We regularly puzzle ourselves by using the word 'meaning' with two
different notions in mind. To make that clearer, first consider the way we
also use
the word 'sound' with two different, quite distinct senses in mind - and how
that practice pushes us into bafflement. We've all heard the alleged
profound conundrum, "When a tree falls in the forest, and there's no one
around to
hear it, does it make a sound?" The bogus puzzle hinges on the fact that
sometimes what we have in mind with the word 'sound' is the mind-independent
vibrations in the air outside our skull, and sometimes it's the aural/mental
experience in our mind. Throughout these postings, with the word 'sound' I
hope to have in mind the aural notion.   For those external vibrations
instead of 'sound' I'll use the word 'noise'. Thus my answer to the conundrum
would be that though there is noise in that forest, there is no sound (not
counting what animals might hear). There is no right or wrong to either of
these
usages. But my stipulated distinction dispels the puzzlement for me. ("Oh
but not all noise is "noise"b&")

About 'meaning'. We've all been in the following situation: We hear someone
use a word, and we suspect he has it "wrong". We ask him to describe what
he has in mind. He does it, and that often prompts us to say, "But that's not
the meaning of the word!" When we say that, we're in the grip of the belief
that "THE meaning of the word" is somehow a mind-independent entity.

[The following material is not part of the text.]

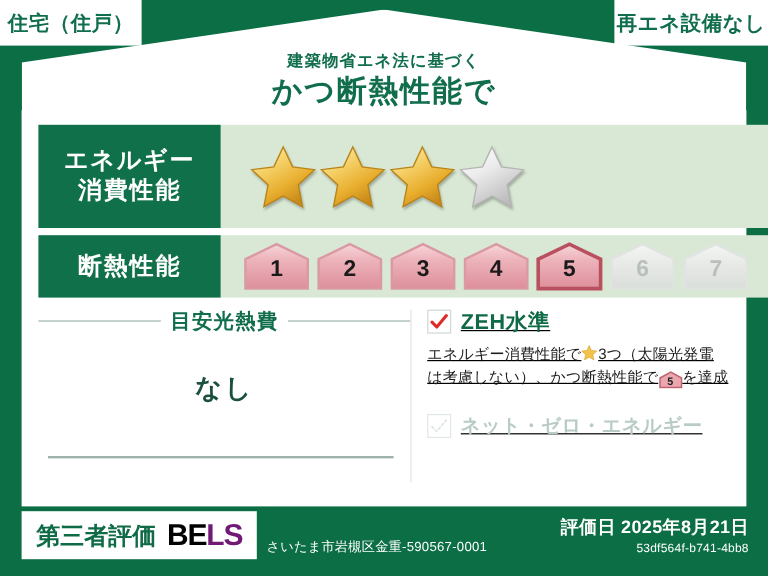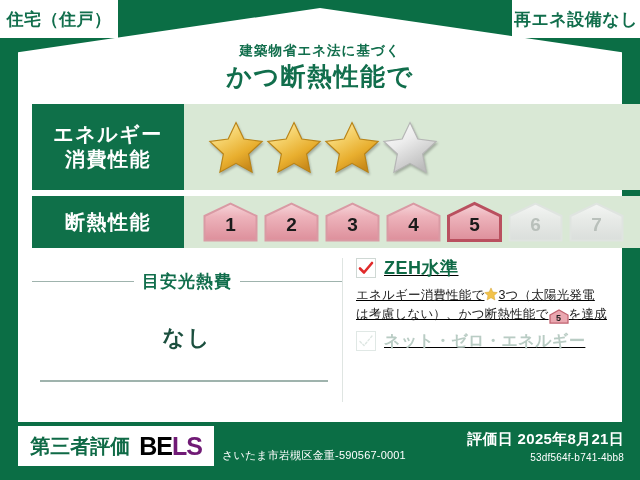"目安光熱費" .cost-head { margin-top: 14px -> 0 }
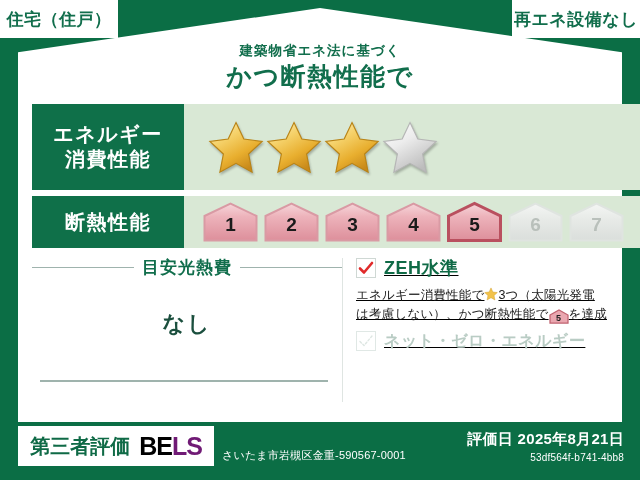"ネット・ゼロ・エネルギー" .nze-line { margin-top: 6px -> 20px }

We've also been in the situation where we are observing two people in a
discussion, and one says something that convinces us he is not "understanding"
the other.   "That's not Mike's meaning," we might say. Here we are thinking
of the 'meaning' not as some sort of mind-independent entity, but as an
entity in Mike's mind, his notion.

Unfortunately, these two notions of "meaning" have no obvious different
verbal handles to distinguish them the way 'sound' has 'sound' and 'noise'.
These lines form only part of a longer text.